Note that you are never required to add the `$`-suffix. Whenever an identifier is referenced (even if the reference is ambiguous), the notebook will default to associating the identifier with the **most recently executed** cell with that output. If you wish to reference a different cell, you can enter the variable name and then use Jupyter's tab completion to choose the cell you wish to reference.

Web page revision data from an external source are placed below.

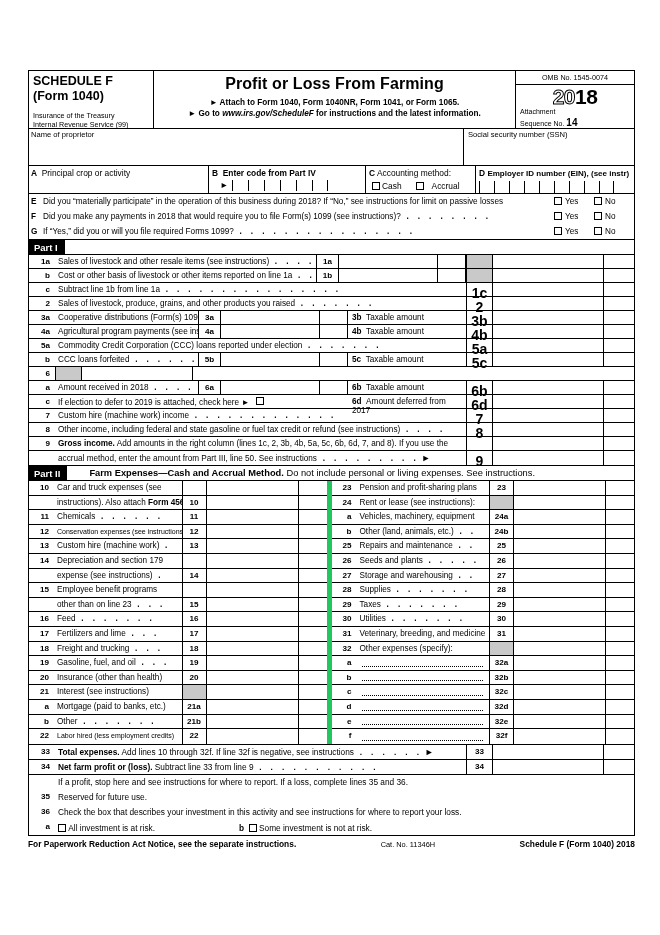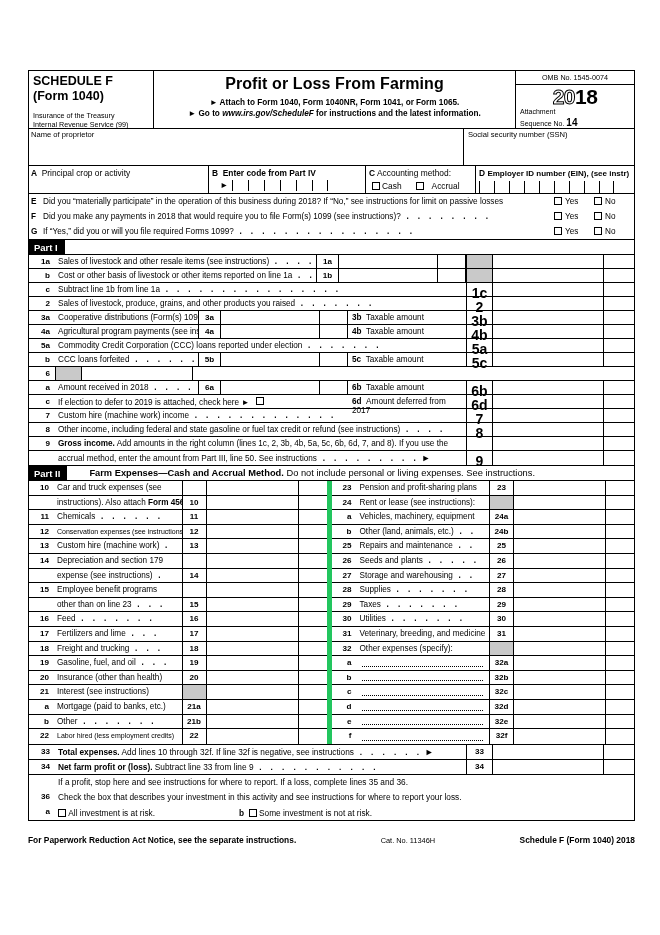--- a/index.html
+++ b/index.html
@@ -104,21 +104,21 @@
   .trow { display:flex; border-bottom:1px solid #000; height:15px; }
   .tn { width:26px; font-size:8.1px; font-weight:bold; text-align:right; padding-right:5px; padding-top:2px; }
   .tt { flex:1; font-size:8.3px; padding-top:2px; padding-left:3px; overflow:hidden; white-space:nowrap; }
   .tnum { width:26px; border-left:1px solid #000; font-size:8.1px; font-weight:bold;
           text-align:center; padding-top:2px; }
   .tbox { width:112px; border-left:1px solid #000; border-right:1px solid #000; }
   .tcents { width:30px; }
   .plain { display:flex; height:15px; }
 
   
-  .foot { display:flex; align-items:flex-start; margin-top:14px; font-size:8.4px; }
+  .foot { display:flex; align-items:flex-start; margin-top:3px; font-size:8.4px; }
   .f1 { font-weight:bold; }
   .f2 { margin-left:auto; margin-right:auto; font-size:7.4px; padding-top:1px; }
   .f3 { font-weight:bold; }
 </style>
 </head>
 <body>
 
 <div class="page">
 
   <div class="masthead">
@@ -654,20 +654,24 @@
     <div class="tt"><span class="b">Net farm profit or (loss).</span> Subtract line 33 from line 9<span class="dots">   .    .    .    .    .    .    .    .    .    .    .</span></div>
     <div class="tnum">34</div>
     <div class="tbox"></div>
     <div class="tcents"></div>
   </div>
       <div class="plain">
       <div class="tn"></div>
       <div class="tt">If a profit, stop here and see instructions for where to report. If a loss, complete lines 35 and 36.</div>
     </div>
       <div class="plain">
+      <div class="tn">35</div>
+      <div class="tt">Reserved for future use.</div>
+    </div>
+      <div class="plain">
       <div class="tn">36</div>
       <div class="tt">Check the box that describes your investment in this activity and see instructions for where to report your loss.</div>
     </div>
       <div class="plain">
   <div class="tn">a</div>
   <div class="tt" style="display:flex;align-items:center;font-size:8.3px">
     <span class="ck"></span>&nbsp;
     <span>All investment is at risk.</span>
     <span class="b" style="margin-left:84px">b</span>&nbsp;&nbsp;
     <span class="ck"></span>&nbsp;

Finally, when an expression is not a variable name or assignment, the output shows the cell identifier. While these can be accessed through the global `Out` dictionary (e.g. `Out['4aec3631']`), we recommend using meaningful names instead.

## Cell Names

While a cell's hexadecimal identifiers are unique and may remind git users of the hashes used to identify content or commits, they are generally difficult to remember. To address this, dataflow notebooks support user-defined cell names. A user can select any cell they wish to recall and then set its name by clicking on the tag icon in the cell toolbar. This action is also available via the Edit menu under "Add/Modify Cell Name..." Then, when programming, a user can type the name of a reference and disambiguate it by adding the cell name as a suffix in the same way that an identifier is used. If a cell is named later, the notebook will update the display of any references to show that reference.

In [3836741696]:
y = 1 * 2

2

In [1831057233]:
y = 3 * 4

12

In [4248419359]:
y$first ** 2

4

Cell names must be unique in a given notebook but they are not permanent. This means that you can change the name of a cell or move a name from one cell to another. The cell's unique hexadecimal identifier will always remain the same, and all code is persisted with that identifier. Thus, we automatically check and update the displayed code in any cell to match the new or changed names.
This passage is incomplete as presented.